Orladeyo also led to rapid and sustained reductions in monthly attack rates. During the initial 12-week period when the children were on standard of care treatment, they had a mean of 1.5 attacks per month. After one month of treatment with Orladeyo, the mean attack rate decreased to 0.5 attacks per month, and after one year, it reduced to 0.3 attacks per month.

“This interim analysis shows there is significant potential for an oral, once-daily prophylactic therapy to meaningfully impact the lives of pediatric patients with HAE … especially considering the burden of disease and injectable treatment currently experienced by these patients,” said Jolanta Bernatoniene, PhD, a pediatrician at the Bristol Royal Hospital for Children, in the U.K.

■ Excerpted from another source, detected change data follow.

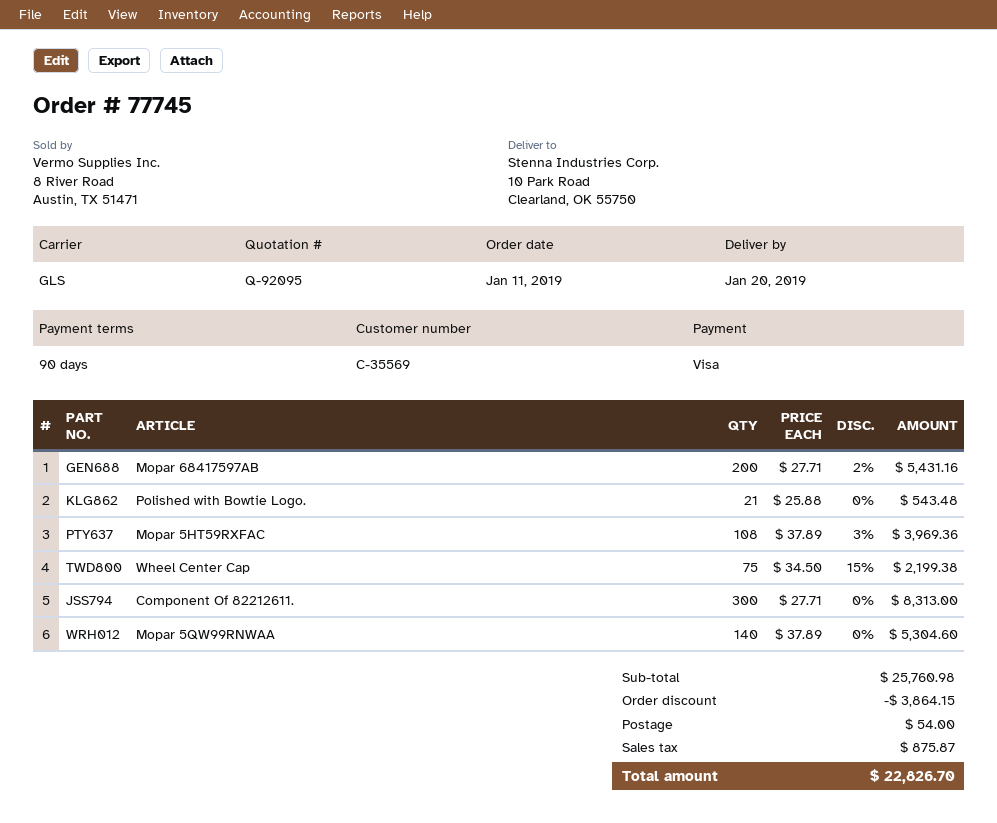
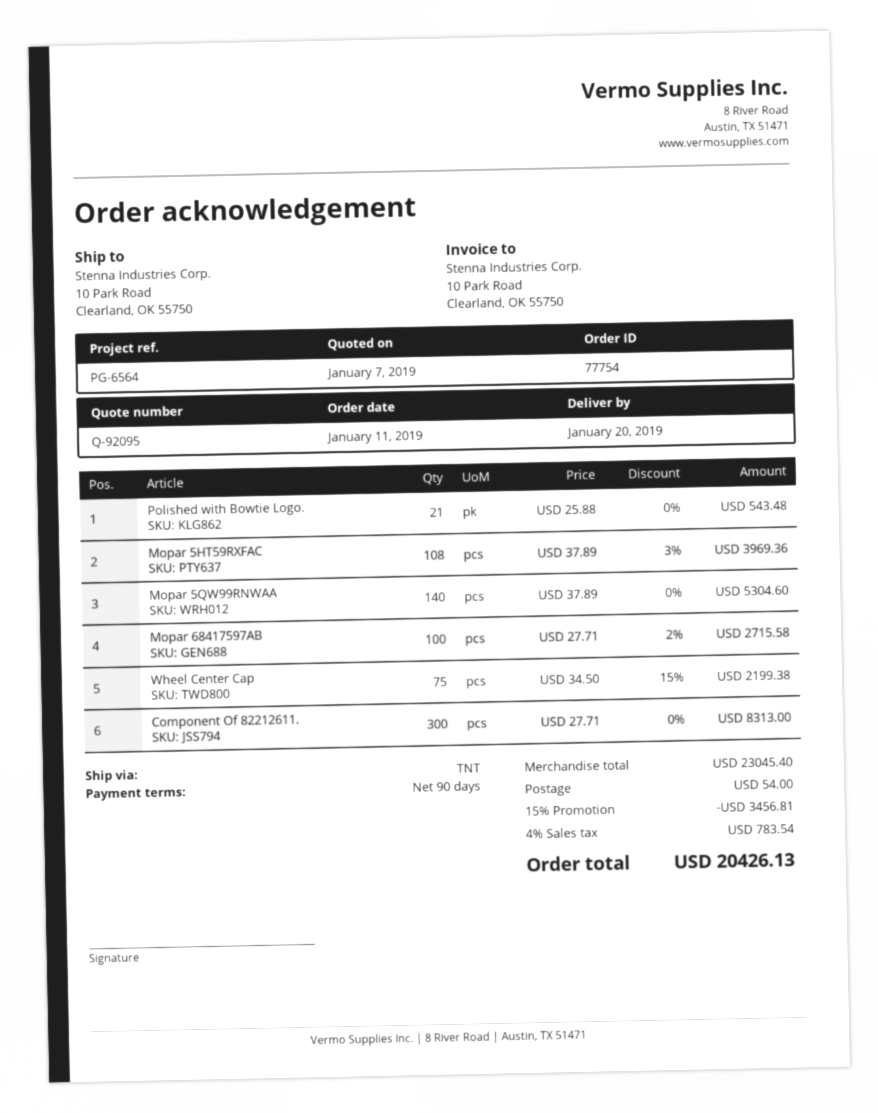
order number: 77745 -> 77754
shipping method: GLS -> TNT
Mopar 68417597AB: 200 x 27.71 - 2% = 5431.16 -> 100 x 27.71 - 2% = 2715.58
subtotal: 25760.98 -> 23045.40
discount: 3864.15 -> 3456.81
tax: 875.87 -> 783.54
total: 22826.70 -> 20426.13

Biocryst also presented real-world data showing Orladeyo significantly reduced the rate of HAE attacks, in patients with HAE types 1 and 2 and in those with a rarer subtype, known as HAE type 3 or HAE with normal C1-INH.

“We continue to be encouraged by these real-world outcomes that show Orladeyo is having a meaningful impact on patients regardless of disease activity,” said Donald S. Fong, MD, chief medical officer of Biocryst.

Additional posters focused on the patient-reported impact of Orladeyo also demonstrated most participants had less frequent and less severe HAE attacks after starting treatment.